Already Piaget (1955) discovered that children uniformly relate the sounds of words to the objects to which they refer. Piaget concluded that for a child, every object seems to possess a necessary name reflecting the object’s nature. The same type of finding was documented extensively by Vygotsky (1962). Sound symbolism is sometimes explained as a form of synesthesia and thus that phonemes may well be synesthetic responses to the world of sound that is processed as meaningful information by the brain. As we recognize sound properties in one domain of reference, it is a small step to projecting these properties onto other referential domains – constituting a veritable form of conceptual blending in the Lakoffian sense of the term (Lakoff & Johnson 1980, 1999; Lakoff 1987). Sounds and shapes in objects are commonly abstracted and projected onto domains that have some perceived resemblance to them. Words beginning with, say, /v/, involve a metaphorical property that can be related to life and vitality – vigor, velocity, vacillation, veering, varying, and so on. These forms are now the basis for metaphorical expressions such as : “Life goes by too fast” (velocity); “One must live vigorously”; and so on. The connection between sound symbolism and figurative cognition has only sporadically been explored, but it is definitely a pattern in linguistic cognition that requires further study.
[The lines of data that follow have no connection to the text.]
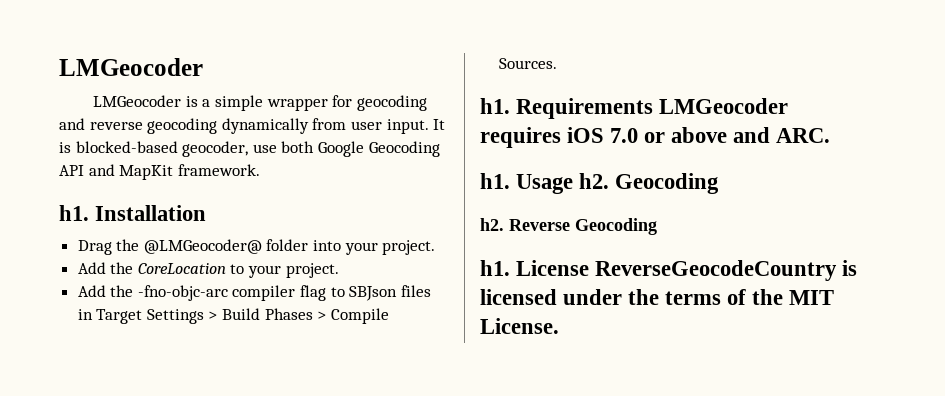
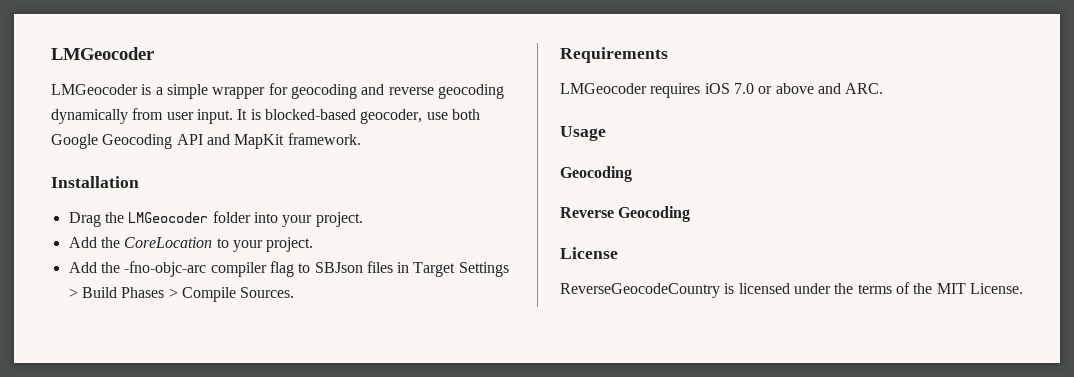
  It is blocked-based geocoder, use both Google Geocoding API and MapKit framework.
- h1. Installation
+ Installation
- Drag the @LMGeocoder@ folder into your project.
+ Drag the LMGeocoder folder into your project.
  Add the -fno-objc-arc compiler flag to SBJson files in Target Settings > Build Phases > Compile Sources.
- h1. Requirements LMGeocoder requires iOS 7.0 or above and ARC.
- h1. Usage h2. Geocoding
- h2. Reverse Geocoding
- h1. License ReverseGeocodeCountry is licensed under the terms of the MIT License.
+ Requirements
+ LMGeocoder requires iOS 7.0 or above and ARC.
+ Usage
+ Geocoding
+ Reverse Geocoding
+ License
+ ReverseGeocodeCountry is licensed under the terms of the MIT License.

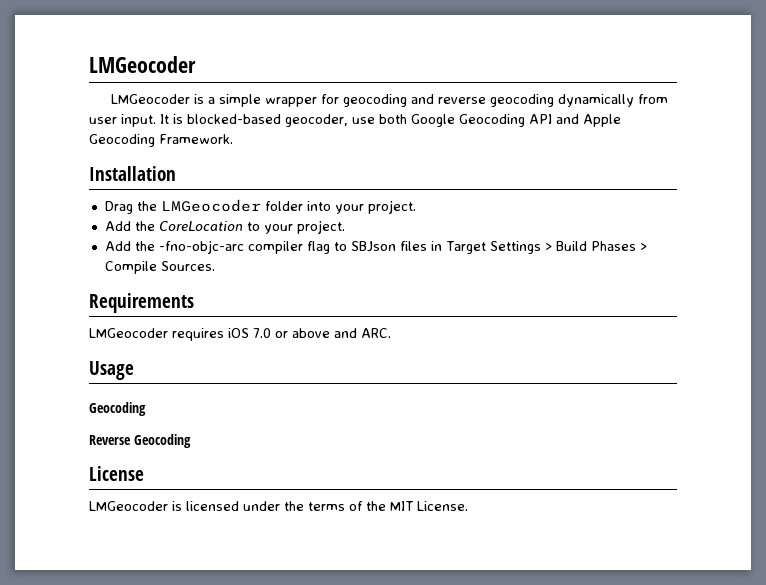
- It is blocked-based geocoder, use both Google Geocoding API and MapKit framework.
+ It is blocked-based geocoder, use both Google Geocoding API and Apple Geocoding Framework.
- ReverseGeocodeCountry is licensed under the terms of the MIT License.
+ LMGeocoder is licensed under the terms of the MIT License.

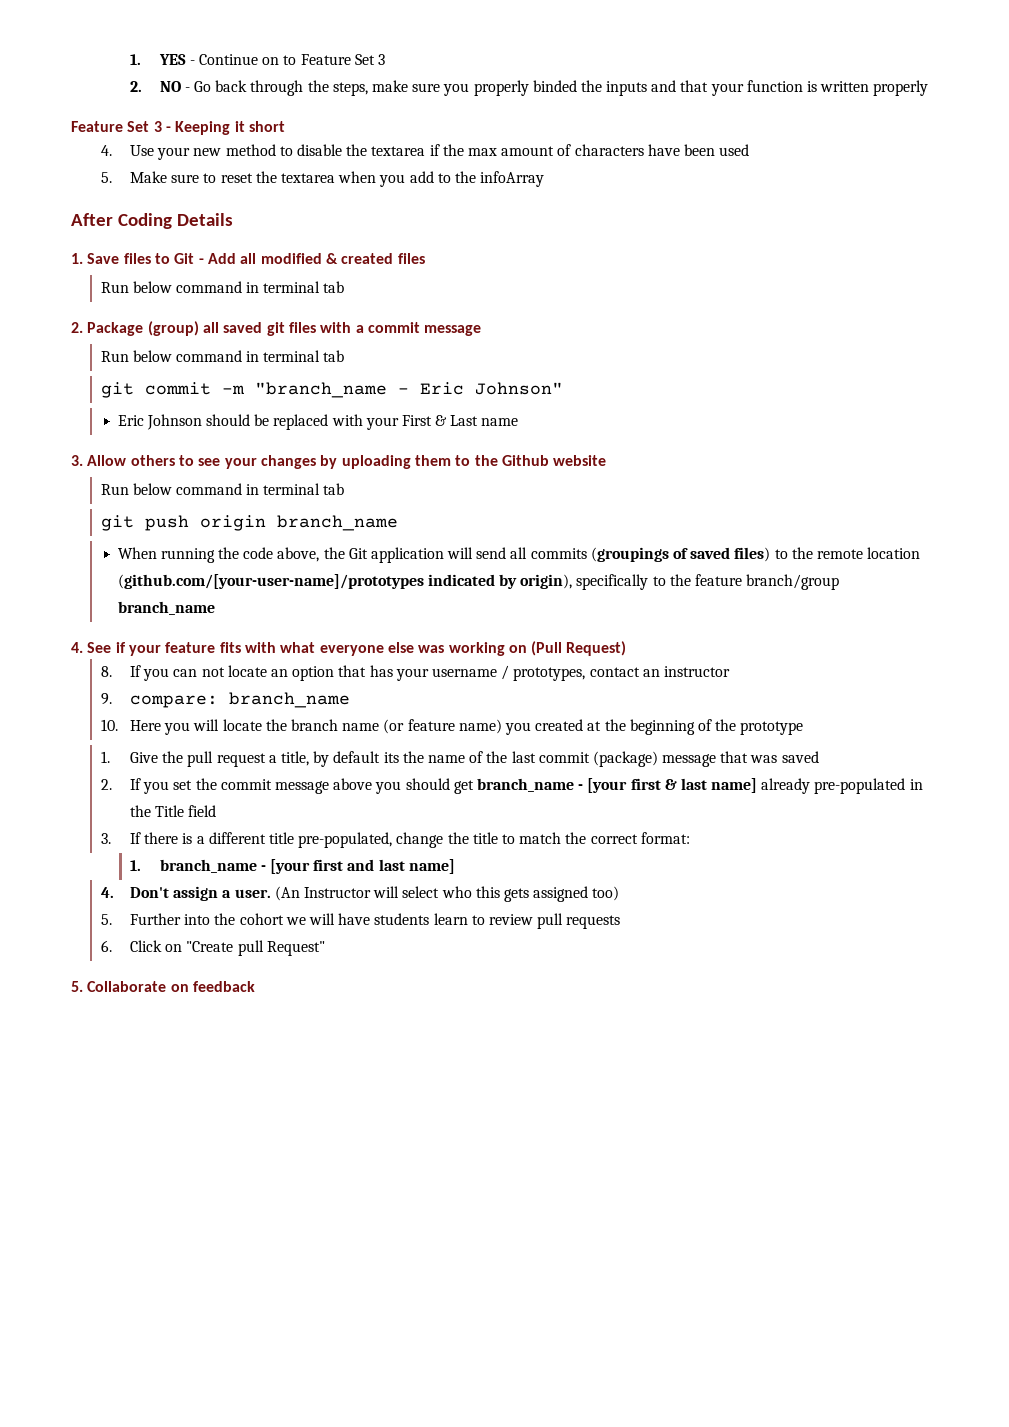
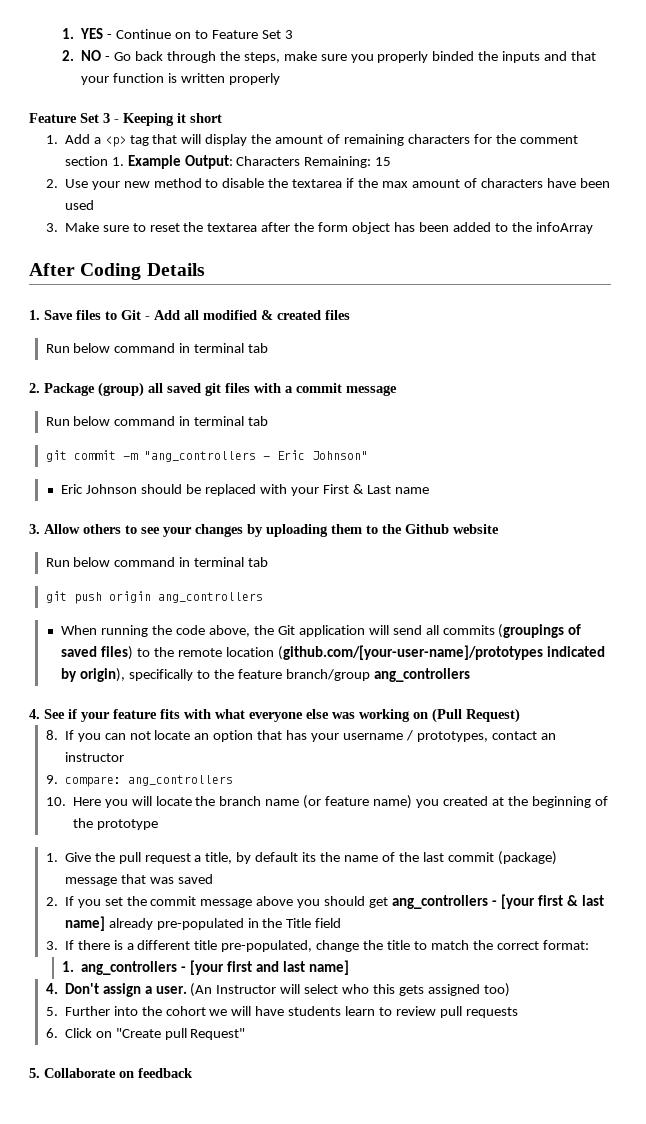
- 4. Use your new method to disable the textarea if the max amount of characters have been used
+ 1. Add a <p> tag that will display the amount of remaining characters for the comment section 1. Example Output: Characters Remaining: 15
+ 2. Use your new method to disable the textarea if the max amount of characters have been used
- 5. Make sure to reset the textarea when you add to the infoArray
+ 3. Make sure to reset the textarea after the form object has been added to the infoArray
- git commit -m "branch_name - Eric Johnson"
+ git commit -m "ang_controllers - Eric Johnson"
- git push origin branch_name
+ git push origin ang_controllers
- When running the code above, the Git application will send all commits (groupings of saved files) to the remote location (github.com/[your-user-name]/prototypes indicated by origin), specifically to the feature branch/group branch_name
+ When running the code above, the Git application will send all commits (groupings of saved files) to the remote location (github.com/[your-user-name]/prototypes indicated by origin), specifically to the feature branch/group ang_controllers
- 9. compare: branch_name
+ 9. compare: ang_controllers
- 2. If you set the commit message above you should get branch_name - [your first & last name] already pre-populated in the Title field
+ 2. If you set the commit message above you should get ang_controllers - [your first & last name] already pre-populated in the Title field
- 1. branch_name - [your first and last name]
+ 1. ang_controllers - [your first and last name]

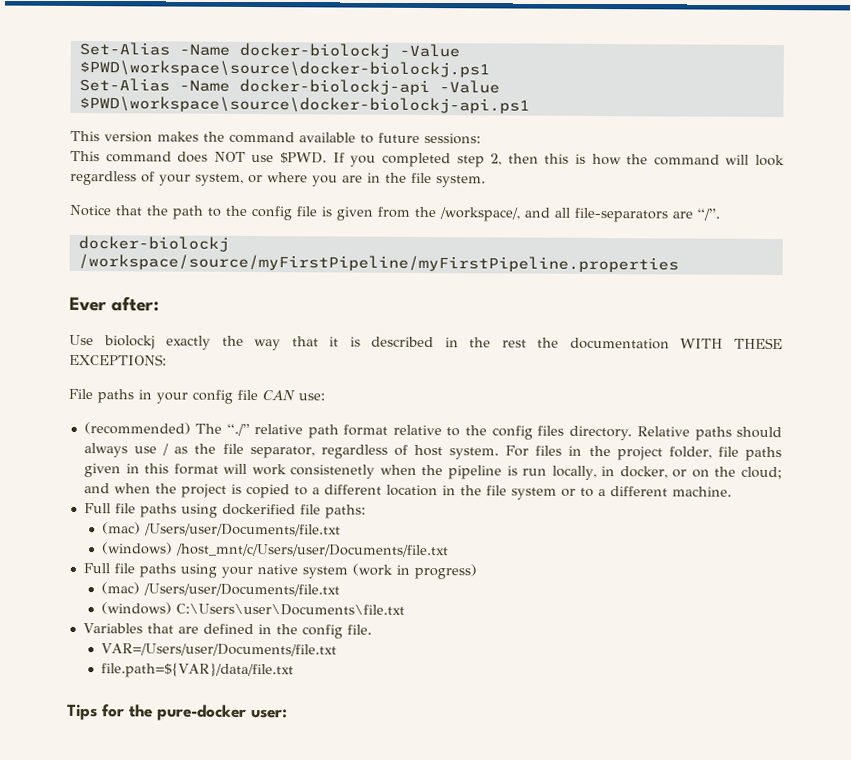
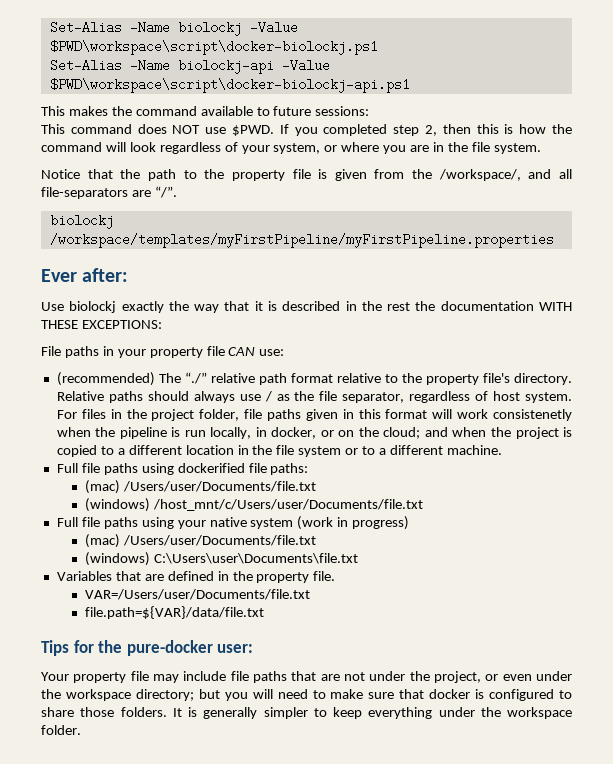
- Set-Alias -Name docker-biolockj -Value $PWD\workspace\source\docker-biolockj.ps1
- Set-Alias -Name docker-biolockj-api -Value $PWD\workspace\source\docker-biolockj-api.ps1
- This version makes the command available to future sessions:
+ Set-Alias -Name biolockj -Value $PWD\workspace\script\docker-biolockj.ps1
+ Set-Alias -Name biolockj-api -Value $PWD\workspace\script\docker-biolockj-api.ps1
+ This makes the command available to future sessions:
- Notice that the path to the config file is given from the /workspace/, and all file-separators are “/”.
+ Notice that the path to the property file is given from the /workspace/, and all file-separators are “/”.
- docker-biolockj /workspace/source/myFirstPipeline/myFirstPipeline.properties
+ biolockj /workspace/templates/myFirstPipeline/myFirstPipeline.properties
- File paths in your config file CAN use:
+ File paths in your property file CAN use:
- (recommended) The “./” relative path format relative to the config files directory.
+ (recommended) The “./” relative path format relative to the property file's directory.
- Variables that are defined in the config file.
+ Variables that are defined in the property file.
+ Your property file may include file paths that are not under the project, or even under the workspace directory; but you will need to make sure that docker is configured to share those folders. It is generally simpler to keep everything under the workspace folder.

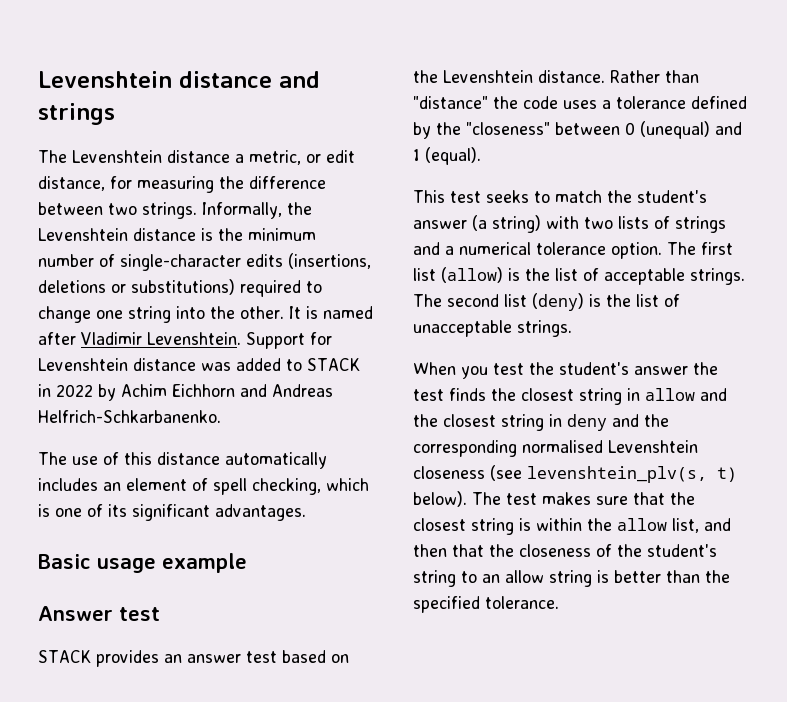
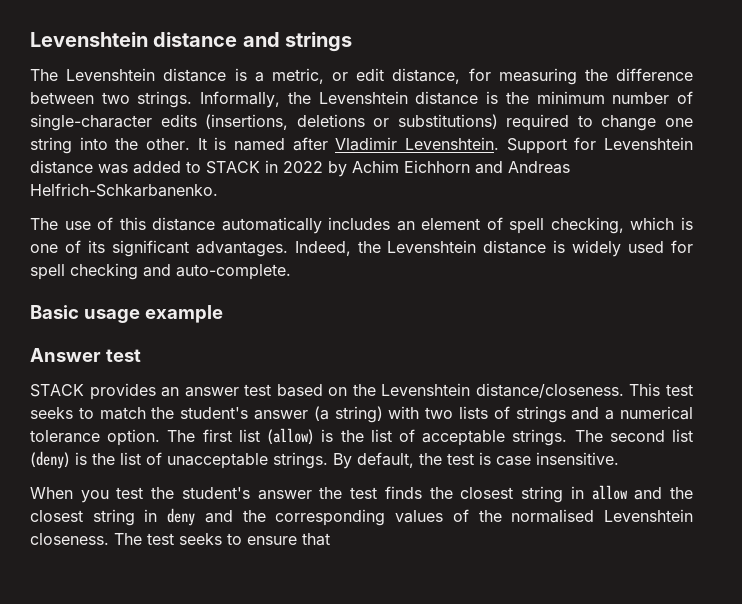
- The Levenshtein distance a metric, or edit distance, for measuring the difference between two strings.
+ The Levenshtein distance is a metric, or edit distance, for measuring the difference between two strings.
+ Indeed, the Levenshtein distance is widely used for spell checking and auto-complete.
- STACK provides an answer test based on the Levenshtein distance. Rather than "distance" the code uses a tolerance defined by the "closeness" between 0 (unequal) and 1 (equal).
- This test seeks to match the student's answer (a string) with two lists of strings and a numerical tolerance option.
+ STACK provides an answer test based on the Levenshtein distance/closeness. This test seeks to match the student's answer (a string) with two lists of strings and a numerical tolerance option.
+ By default, the test is case insensitive.
- When you test the student's answer the test finds the closest string in allow and the closest string in deny and the corresponding normalised Levenshtein closeness (see levenshtein_plv(s, t) below). The test makes sure that the closest string is within the allow list, and then that the closeness of the student's string to an allow string is better than the specified tolerance.
+ When you test the student's answer the test finds the closest string in allow and the closest string in deny and the corresponding values of the normalised Levenshtein closeness. The test seeks to ensure that

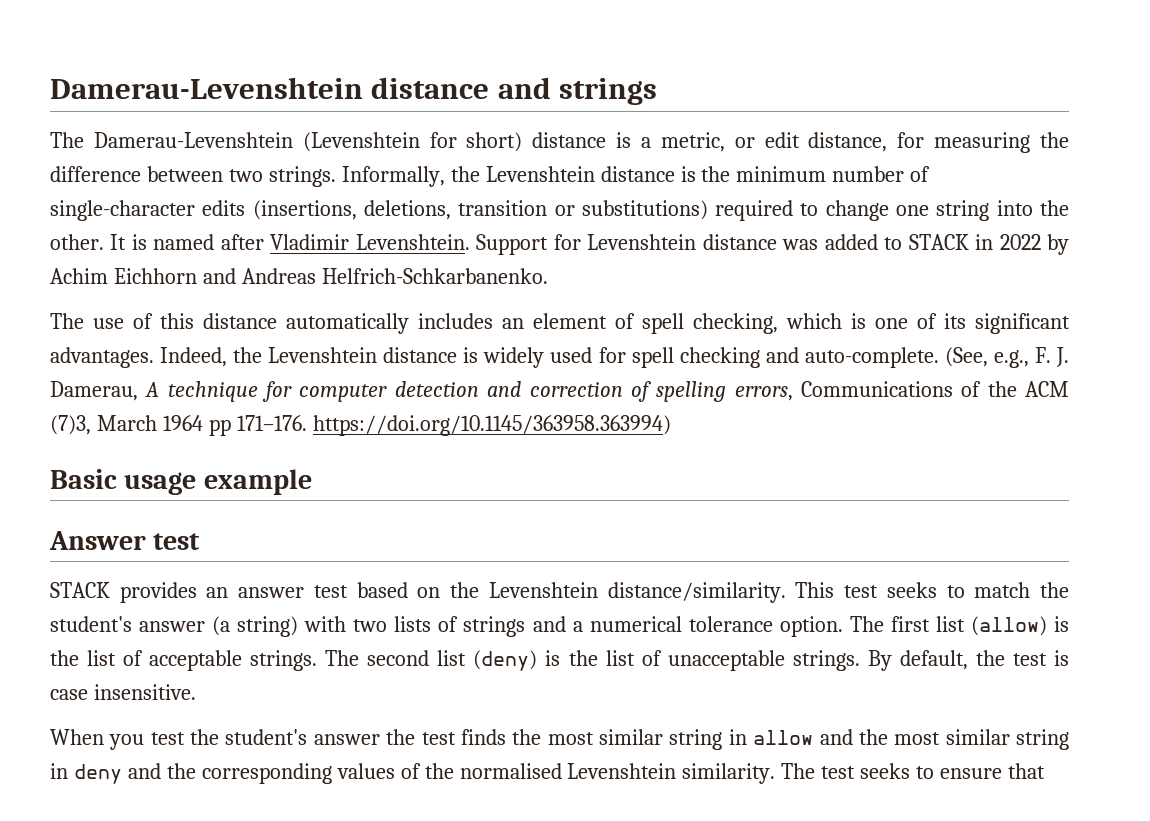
- Levenshtein distance and strings
+ Damerau-Levenshtein distance and strings
- The Levenshtein distance is a metric, or edit distance, for measuring the difference between two strings.
+ The Damerau-Levenshtein (Levenshtein for short) distance is a metric, or edit distance, for measuring the difference between two strings.
- Informally, the Levenshtein distance is the minimum number of single-character edits (insertions, deletions or substitutions) required to change one string into the other.
+ Informally, the Levenshtein distance is the minimum number of single-character edits (insertions, deletions, transition or substitutions) required to change one string into the other.
+ (See, e.g., F. J. Damerau, A technique for computer detection and correction of spelling errors, Communications of the ACM (7)3, March 1964 pp 171–176. https://doi.org/10.1145/363958.363994)
- STACK provides an answer test based on the Levenshtein distance/closeness.
+ STACK provides an answer test based on the Levenshtein distance/similarity.
- When you test the student's answer the test finds the closest string in allow and the closest string in deny and the corresponding values of the normalised Levenshtein closeness.
+ When you test the student's answer the test finds the most similar string in allow and the most similar string in deny and the corresponding values of the normalised Levenshtein similarity.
In order to cover the extensive possibilities of sound symbolism as a basis for linguistic cognition and, ostensibly, other creative semiosic processes, the concept of phonemic modeling is proposed as the originating force in semiosis of this kind. It can now be defined more specifically as the use of individual phonemes as the elemental guides to word formation. This leads to assemblages ranging from the level of individual words to the level of syntax and figural structures, whereby the latter are all interconnected to the latent properties of the phoneme. The term ideophone is sometimes used to describe phonemic modeling phenomena across certain languages. This is a word or expression that refers to some sensory referent. Brown’s experiment above is an example of how we associate sound to image. But phonemic modeling breaks down the ideophone even further to suggest that the meaning potential of sound is itself the guide to ideophonic phenomena.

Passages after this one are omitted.